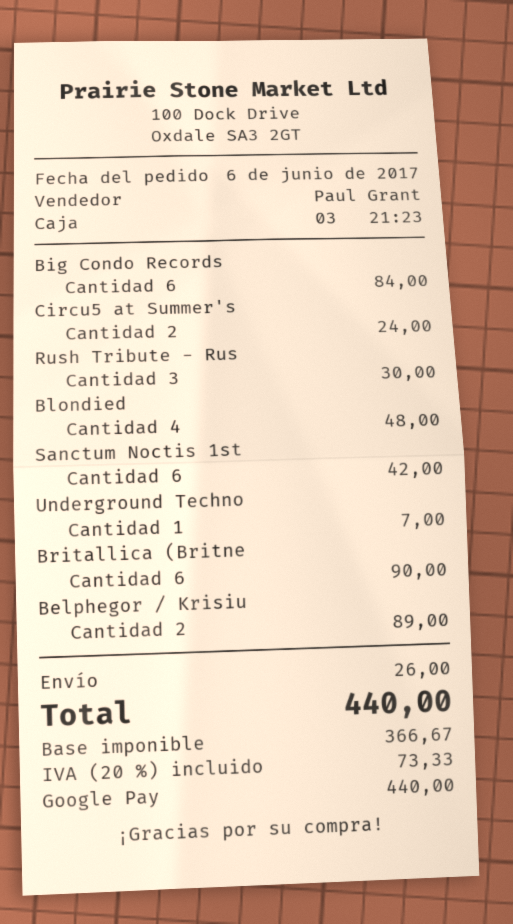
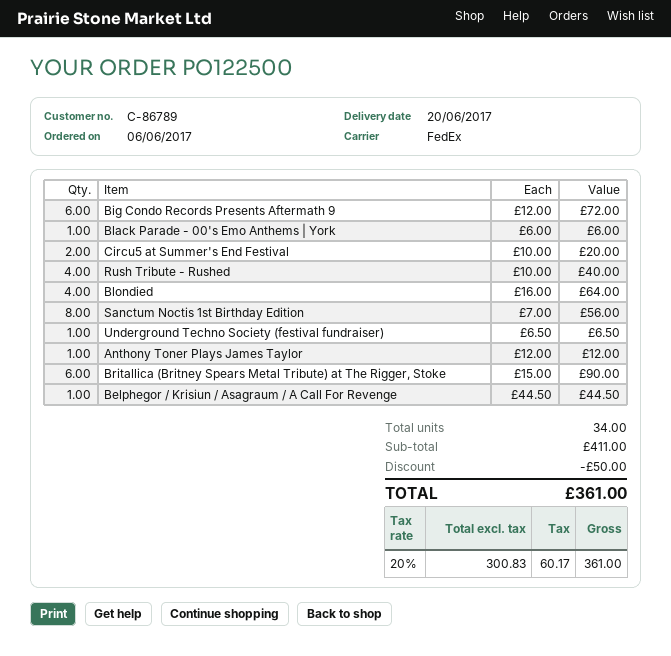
Big Condo Records: 6 for 84.00 -> 6 for 72.00
Circu5 at Summer's: 2 for 24.00 -> 2 for 20.00
Rush Tribute - Rus: 3 for 30.00 -> 4 for 40.00
Blondied: 4 for 48.00 -> 4 for 64.00
Sanctum Noctis 1st: 6 for 42.00 -> 8 for 56.00
Underground Techno: 1 for 7.00 -> 1 for 6.50
Belphegor / Krisiu: 2 for 89.00 -> 1 for 44.50
Black Parade - 00's Emo Anthems | York: none -> 1 for 6.00
Anthony Toner Plays James Taylor: none -> 1 for 12.00
discount: none -> 50.00
shipping: 26.00 -> none
net: 366.67 -> 300.83
tax: 20% = 73.33 -> 20% = 60.17
total: 440.00 -> 361.00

**Directions:** Copy exactly. The range runs from the line containing "Belphegor / Krisiu: 2" through the last line of the data.

**Task answer:**
Belphegor / Krisiu: 2 for 89.00 -> 1 for 44.50
Black Parade - 00's Emo Anthems | York: none -> 1 for 6.00
Anthony Toner Plays James Taylor: none -> 1 for 12.00
discount: none -> 50.00
shipping: 26.00 -> none
net: 366.67 -> 300.83
tax: 20% = 73.33 -> 20% = 60.17
total: 440.00 -> 361.00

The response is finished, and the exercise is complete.